OpenAI, the parent company, made an announcement on X (formerly Twitter) on Wednesday, stating that their Artificial Intelligence chatbot, ChatGPT, now has the capability to independently search the Internet.
In a Twitter thread, OpenAI explained that ChatGPT can now browse the web to provide users with up-to-date and credible information, along with direct links to the sources. This enhancement has freed ChatGPT from its previous limitation, which confined its knowledge to data available up to September 2021. This new browsing capability is made possible through integration with Microsoft’s Bing search engine.
Initially, this feature is exclusively available to paying users, but OpenAI has plans to extend it to all users in the near future. This decision comes after considering valuable feedback from a previous, unsuccessful attempt to grant the large language model access to live internet content.
OpenAI’s CEO, Sam Altman, retweeted the announcement, expressing enthusiasm with the declaration “we are so back.” It’s worth noting that ChatGPT briefly offered web browsing in March but had to disable the feature due to concerns about its use for bypassing website paywalls. OpenAI clarified that this loophole has since been addressed, and the chatbot now adheres to websites’ “robots.txt” code, preventing unwanted indexing.

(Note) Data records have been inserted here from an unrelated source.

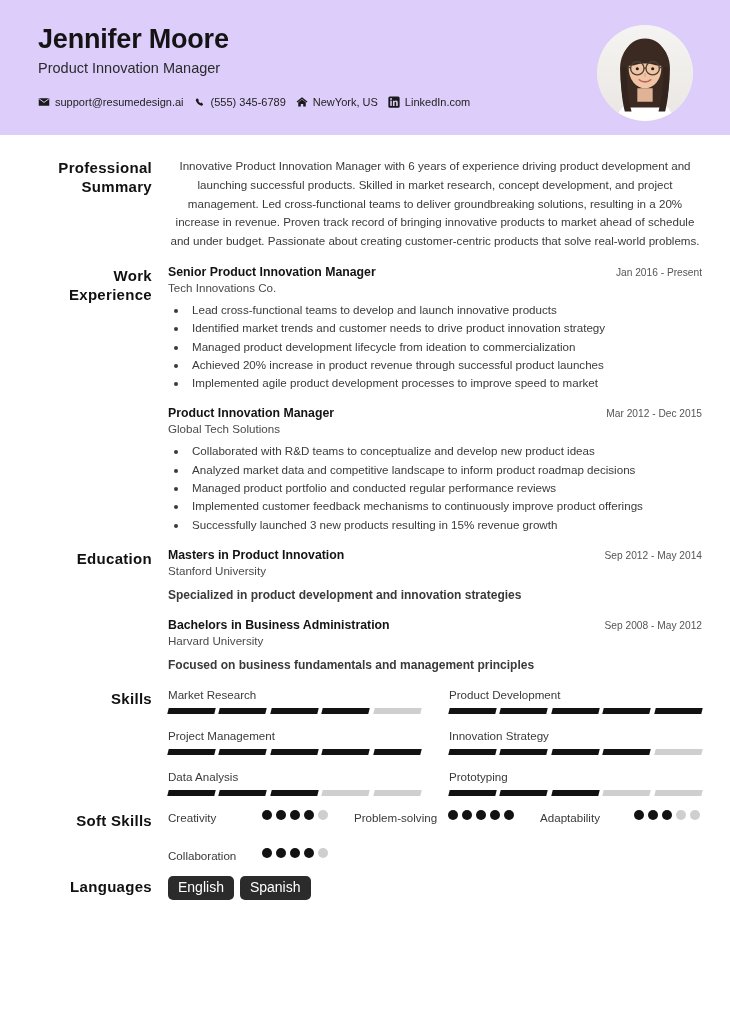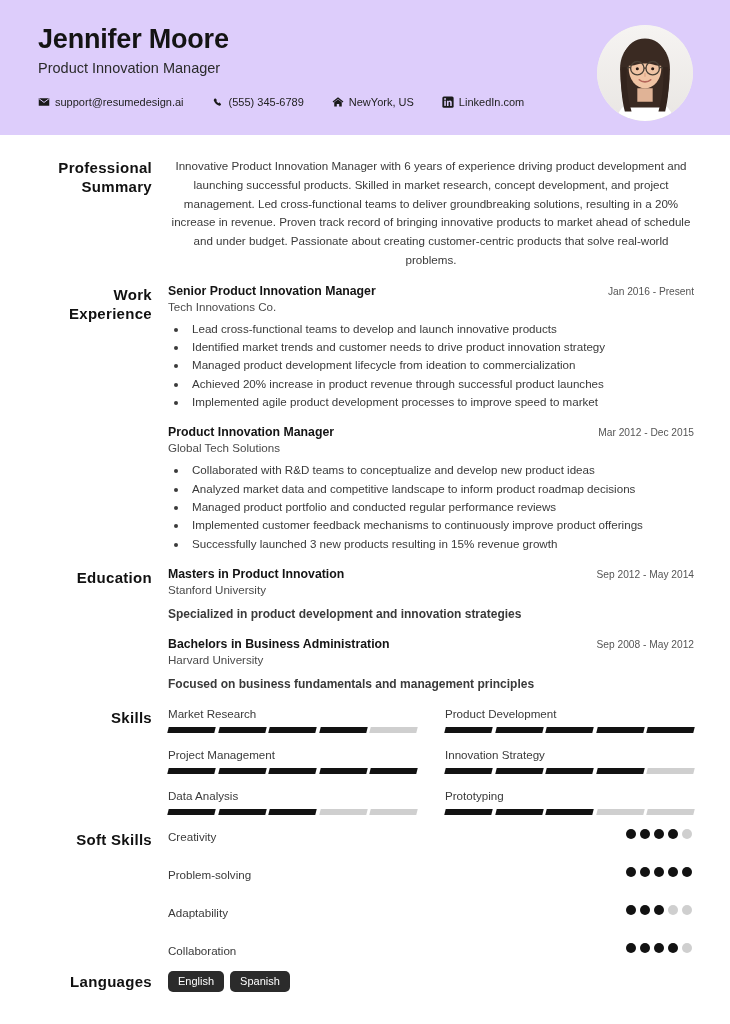--- a/index.html
+++ b/index.html
@@ -40,7 +40,7 @@
   .contact-row {
     display: flex;
     align-items: center;
-    gap: 28px;
+    gap: 10px;
     margin-top: 20px;
     font-size: 11px;
     color: #222;

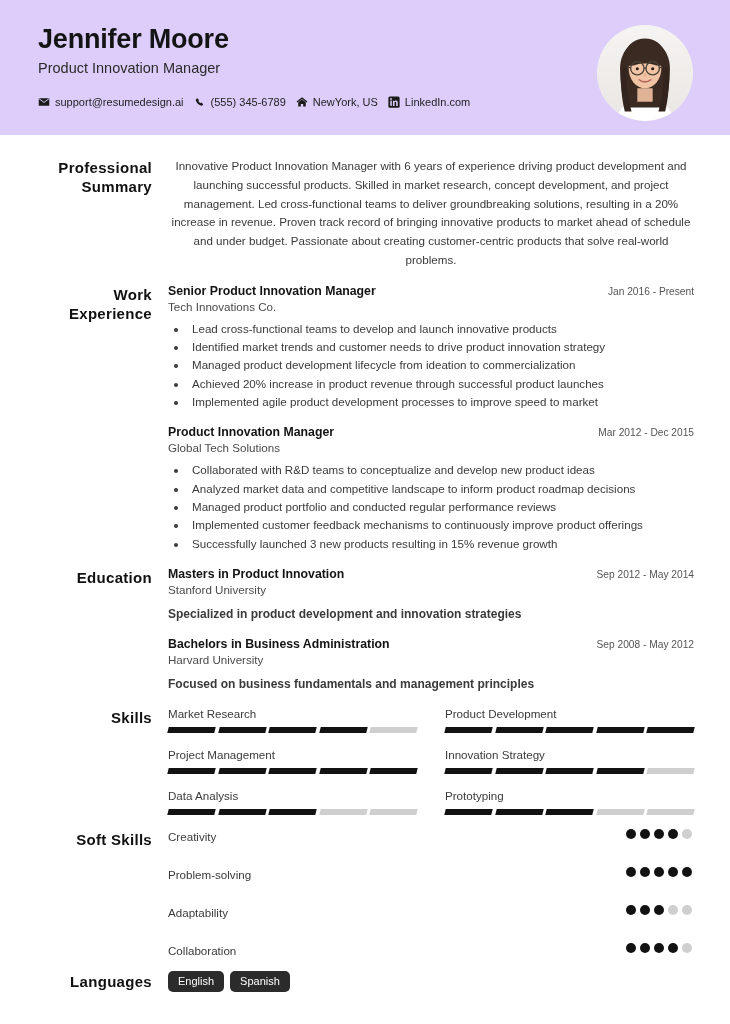--- a/index.html
+++ b/index.html
@@ -61,7 +61,7 @@
   .avatar-svg { width: 100%; height: 100%; display: block; }
 
   
-  .content { padding: 22px 36px 0 36px; }
+  .content { padding: 22px 28px 0 36px; }
   .section {
     display: flex;
     align-items: flex-start;

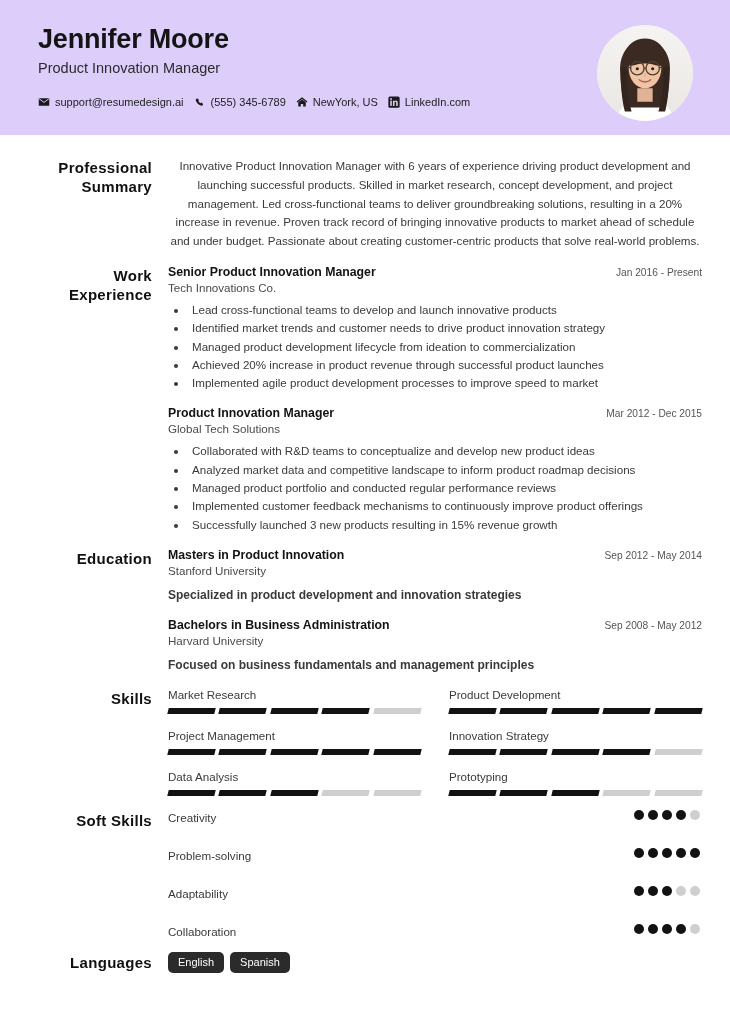--- a/index.html
+++ b/index.html
@@ -163,7 +163,7 @@
   
   .soft-grid {
     display: grid;
-    grid-template-columns: 1fr;
+    grid-template-columns: 1fr 1fr 1fr;
     column-gap: 28px;
     row-gap: 9px;
     gap: 24px;

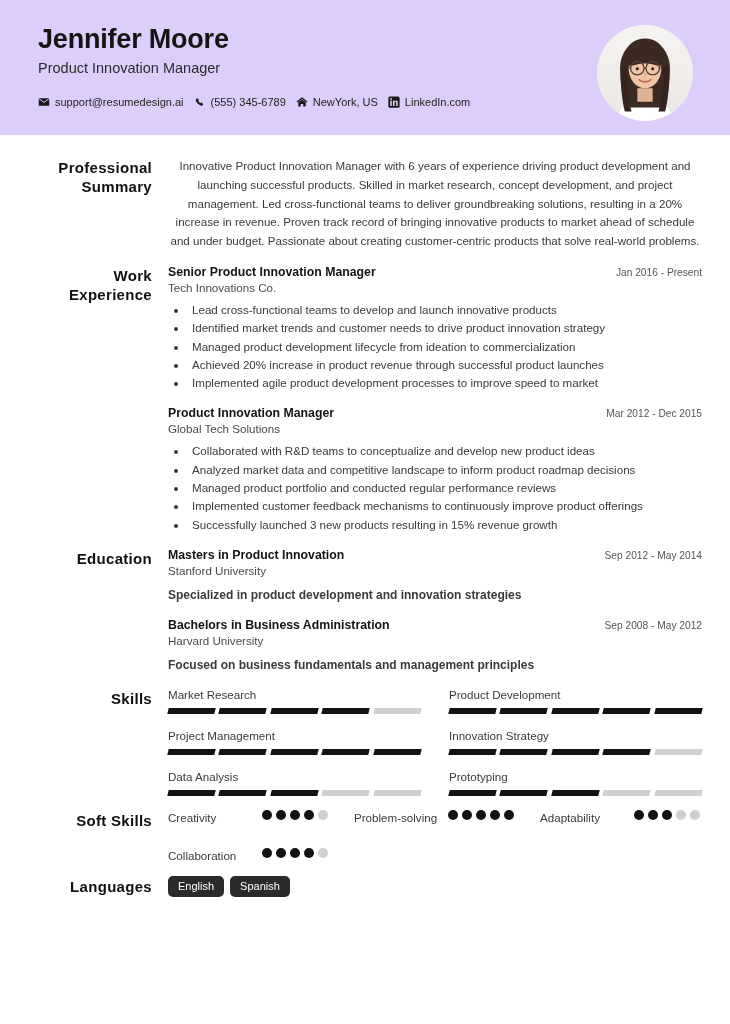--- a/index.html
+++ b/index.html
@@ -199,7 +199,7 @@
   .lang-chip {
     background: #2b2b2b;
     color: #fff;
-    font-size: 11px;
+    font-size: 14px;
     padding: 4px 10px 5px 10px;
     border-radius: 5px;
     line-height: 1.1;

Responding to the promotional posts on X, some users questioned what defines “authoritative” information. ChatGPT’s initial release led to extensive discussions on its apparent political biases, which seemed to align with the perspectives commonly found in Silicon Valley, making it challenging to mitigate.
Microsoft Bing has been running its own large language model since February, claiming to surpass ChatGPT in terms of power. Microsoft’s AI has been offering web browsing for several months.

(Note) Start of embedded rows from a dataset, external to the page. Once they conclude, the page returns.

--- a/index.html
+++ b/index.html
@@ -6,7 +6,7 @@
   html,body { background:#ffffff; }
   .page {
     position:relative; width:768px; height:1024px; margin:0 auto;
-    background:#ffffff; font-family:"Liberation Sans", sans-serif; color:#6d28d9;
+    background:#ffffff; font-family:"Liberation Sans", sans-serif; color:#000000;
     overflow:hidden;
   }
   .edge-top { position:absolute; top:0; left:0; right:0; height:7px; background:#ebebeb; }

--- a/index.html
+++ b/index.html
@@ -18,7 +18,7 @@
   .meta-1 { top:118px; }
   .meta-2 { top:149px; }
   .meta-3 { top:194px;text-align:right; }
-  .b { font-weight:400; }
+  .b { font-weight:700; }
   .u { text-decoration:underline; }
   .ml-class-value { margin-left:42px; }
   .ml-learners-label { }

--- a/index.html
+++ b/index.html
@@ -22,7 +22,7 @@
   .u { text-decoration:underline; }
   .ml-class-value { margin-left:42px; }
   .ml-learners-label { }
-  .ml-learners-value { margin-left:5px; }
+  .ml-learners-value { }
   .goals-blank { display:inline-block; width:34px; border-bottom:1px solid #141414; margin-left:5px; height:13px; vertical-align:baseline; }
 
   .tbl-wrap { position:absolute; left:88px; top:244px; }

In addition to web browsing, OpenAI recently revealed that ChatGPT can now analyze images and engage in audio conversations. The company also introduced a new version of its image generation AI, Dall-E 3, which incorporates some of ChatGPT’s language processing and conversation algorithms.
Furthermore, OpenAI disclosed that the CIA’s Open Source Enterprise division is actively developing a ChatGPT clone capable of delivering information sourced from open source intelligence streams on the live internet. However, unlike OpenAI’s model, Langley’s bot will be confined to the 18 agencies comprising the U.S. intelligence community. Despite OpenAI’s claim of avoiding “high-risk” government or military contracts, Microsoft’s recent $13 billion investment in the company has provided the tech giant and its intelligence community clients with access to some of OpenAI’s most sought-after AI tools.